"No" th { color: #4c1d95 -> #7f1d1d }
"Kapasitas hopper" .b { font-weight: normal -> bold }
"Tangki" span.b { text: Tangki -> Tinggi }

============================================================

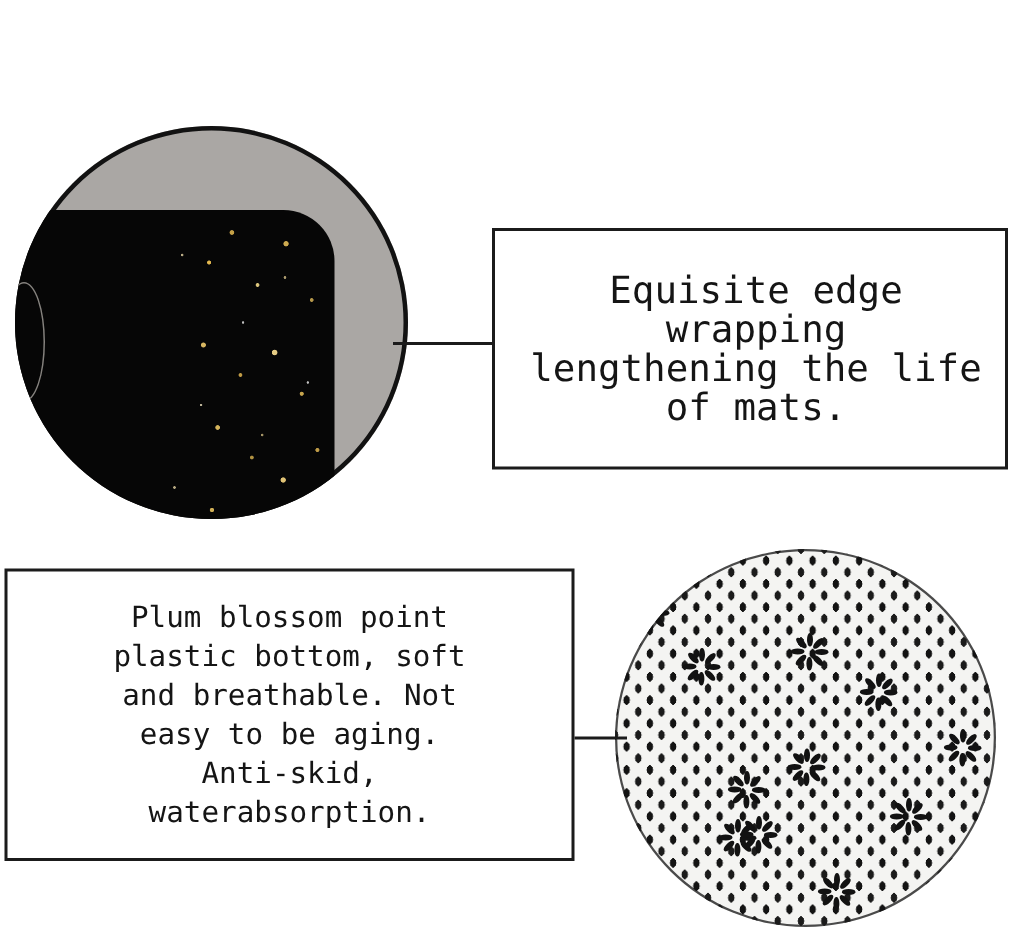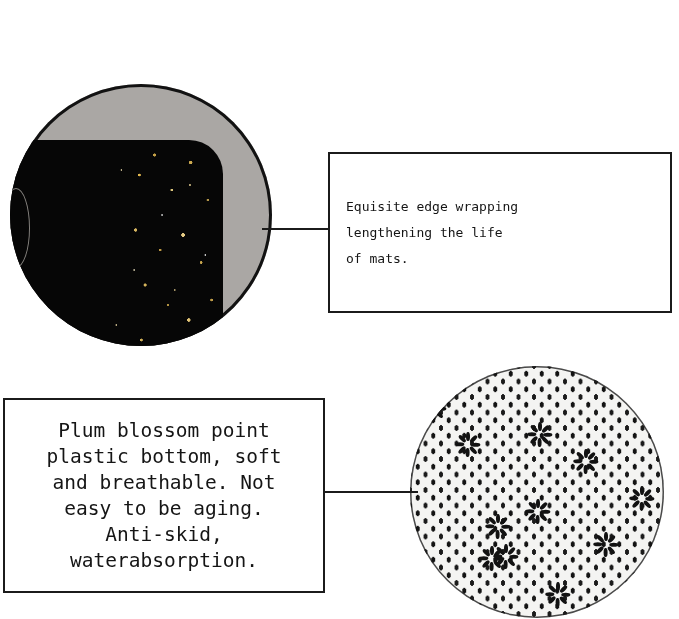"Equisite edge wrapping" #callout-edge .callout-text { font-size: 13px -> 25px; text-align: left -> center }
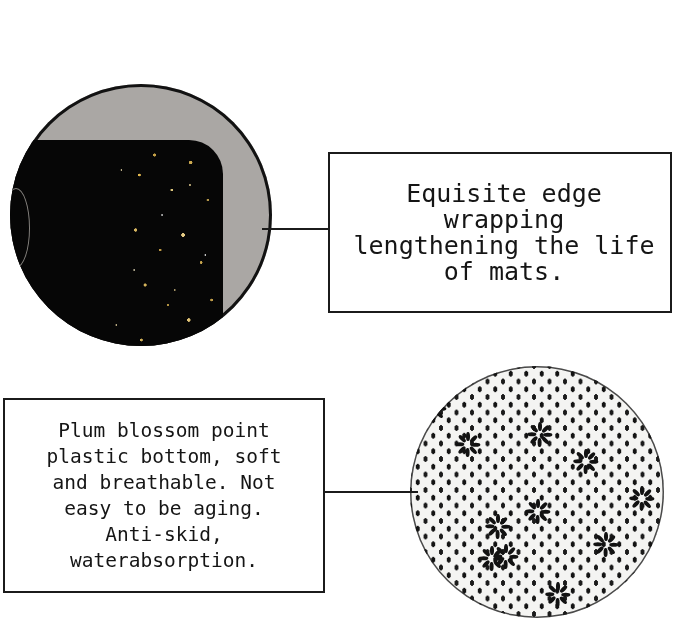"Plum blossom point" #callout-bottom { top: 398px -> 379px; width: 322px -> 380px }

============================================================

> _ACTION ITEM_:
Starting at the line with "font-size: 13px ->" and finishing at the line with "top: 398px ->", copy the material above exactly, both lines included. Nothing else goes in, and no pictures.

> _TASK OUTPUT_:
"Equisite edge wrapping" #callout-edge .callout-text { font-size: 13px -> 25px; text-align: left -> center }
"Plum blossom point" #callout-bottom { top: 398px -> 379px; width: 322px -> 380px }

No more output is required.